完成された数学と算数教育の違いも、まさにこの出来上がった科学と作られつつある科学との相違に似ていると思います。いうまでもなく、数学の大きな特質は、その抽象性、論理性、形式性にあります。したがって、算数教育でもその抽象性、論理性、形式性のもつ、すばらしさを理解させ、それを駆使する能力を養うことがたいせつです。しかし、同時に“算数を創造する能力”というか、抽象する能力、正しい論理を導き出し、よりよい形式を生み出す能力を培うことも極めて重要です。
2. 概念の形成
数自体、すでにそれは抽象の産物です。しかし、算数教育では、その抽象的な、数の概念を、子どもたちの頭脳の中にいかに形成するかが課題です。
テレビのコマーシャルで、子どもが風呂からあがるとき「いち、に、さん、し、---くじゅう。」と唱えているのがありますが、そうした方法でいくら数詞が唱えられるようになっても、それだけで正しい数概念が形成されないことは、自明の理です。
また、“3”という数概念は、“3個のおはじき”だけをどんなに繰りかえし数えさせてみても、それだけで正しい“3”という数概念を形成することはできません。

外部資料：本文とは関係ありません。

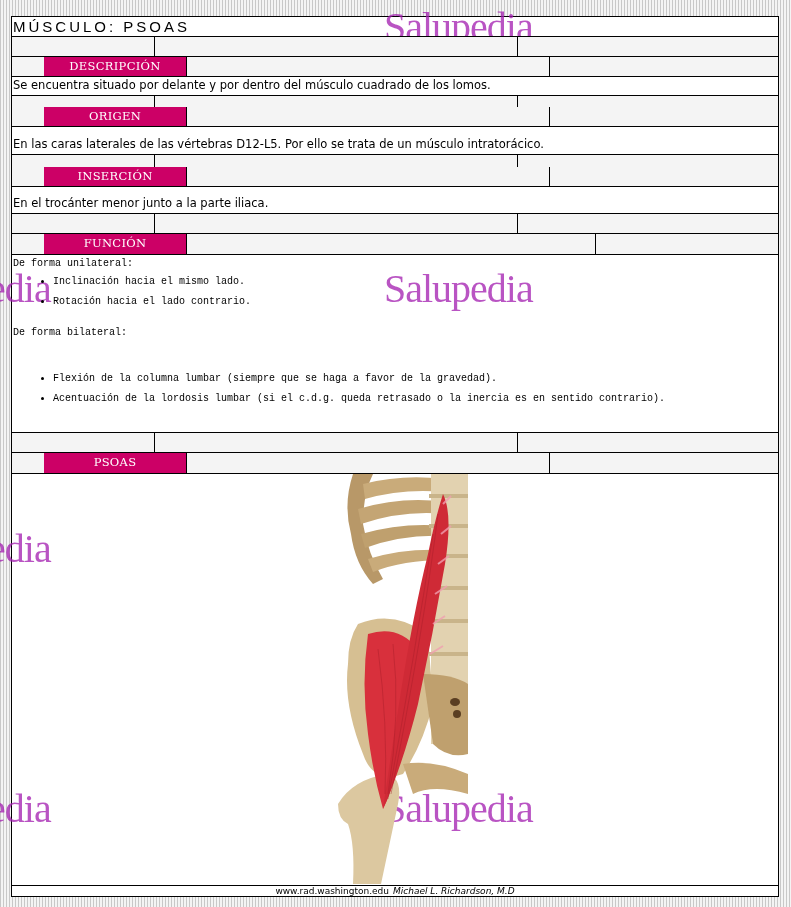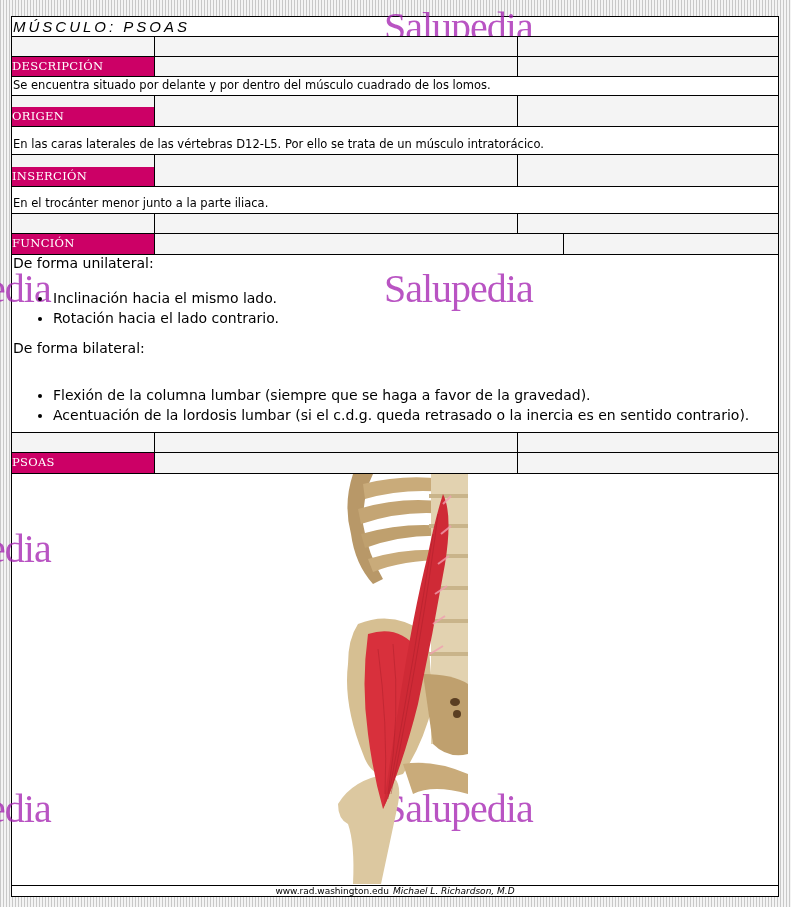--- a/index.html
+++ b/index.html
@@ -14,28 +14,28 @@
   }
   .row { position:absolute; left:0; width:766px; box-sizing:border-box; border-bottom:1px solid #000; }
   .grid3 { display:flex; }
   .grid3 > div { box-sizing:border-box; height:100%; }
   .c1 { width:143px; border-right:1px solid #000; }
   .c2 { width:363px; border-right:1px solid #000; }
   .c3 { flex:1; }
   .grey { background:#f4f4f4; }
   .label {
     background:#cc0066; color:#ffffff; font-family:"DejaVu Serif", serif;
-    font-size:11.5px; text-align:left; line-height:19px; font-weight:normal; letter-spacing:0.3px;
+    font-size:11.5px; text-align:center; line-height:19px; font-weight:normal; letter-spacing:0.3px;margin-left:32px;
   }
   .title {
     font-family:"Liberation Sans", sans-serif; font-size:15px; letter-spacing:3px;
     padding-left:1px; line-height:19px; color:#000;
   }
   .txt { font-size:11.5px; line-height:17px; padding-left:1px; color:#000; white-space:nowrap; }
-  .func { font-size:14px; color:#000; padding-left:1px; }
+  .func { font-size:10px; color:#000; padding-left:1px;font-family:Liberation Mono, monospace; }
   .func p { margin:0; line-height:17px; }
   .func ul { margin:0; padding-left:40px; }
   .func li { line-height:20px; }
   .watermark {
     position:absolute; font-family:"Liberation Serif", serif; font-size:40px; color:#a21caf;
     opacity:0.75; pointer-events:none; white-space:nowrap; letter-spacing:-1px;
   }
   .footer {
     position:absolute; left:0; bottom:0; width:766px; height:11px; border-top:1px solid #000;
     font-size:9px; text-align:center; line-height:11px; color:#000; box-sizing:border-box;
@@ -47,21 +47,21 @@
 
 <div class="page">
 
   <div class="watermark" style="left:372px;top:-14px;">Salupedia</div>
   <div class="watermark" style="left:372px;top:248px;">Salupedia</div>
   <div class="watermark" style="left:-110px;top:248px;">Salupedia</div>
   <div class="watermark" style="left:-110px;top:508px;">Salupedia</div>
   <div class="watermark" style="left:-110px;top:768px;">Salupedia</div>
   <div class="watermark" style="left:372px;top:768px;">Salupedia</div>
 
-  <div class="row title" style="top:0;height:20px;font-style:italic;">MÚSCULO: PSOAS</div>
+  <div class="row title" style="top:0;height:20px;">MÚSCULO: PSOAS</div>
 
   <div class="row grid3 grey" style="top:20px;height:20px;">
       <div class="c1"></div>
       <div class="c2"></div>
       <div class="c3"></div>
     </div>
 
   <div class="row grid3 grey" style="top:40px;height:20px;">
     <div class="c1 label">DESCRIPCIÓN</div>
       <div class="c2"></div>
@@ -98,21 +98,21 @@
       <div class="c3"></div>
     </div>
 
   <div class="row grid3 grey" style="top:217px;height:21px;gap:46px;">
     <div class="c1 label">FUNCIÓN</div>
       <div class="c2"></div>
       <div class="c3"></div>
   </div>
   <div class="row func" style="top:238px;height:178px;">
     <p>De forma unilateral:</p>
-    <ul style="margin-top:16px;">
+    <ul style="">
       <li>Inclinación hacia el mismo lado.</li>
       <li>Rotación hacia el lado contrario.</li>
     </ul>
     <p style="margin-top:12px;">De forma bilateral:</p>
     <ul style="margin-top:28px;">
       <li>Flexión de la columna lumbar (siempre que se haga a favor de la gravedad).</li>
       <li>Acentuación de la lordosis lumbar (si el c.d.g. queda retrasado o la inercia es en sentido contrario).</li>
     </ul>
   </div>
   <div class="row grid3 grey" style="top:416px;height:20px;">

“3”という数概念は、「3本のチューリップ」,「3個の植木鉢」、「3個のシャベル」---など、いろいろな具体物の集合を“3”という同一の信号、即ち、数詞や数字と結合させ、それらの集合の要素のもつ色、形、大きさ、有用性など、いろいろな属性を捨象してはじめて形成されるのです。また、そのようにして形成された数概念でなければ、それを普遍化し、他の現実的な数を処理することも不可能です。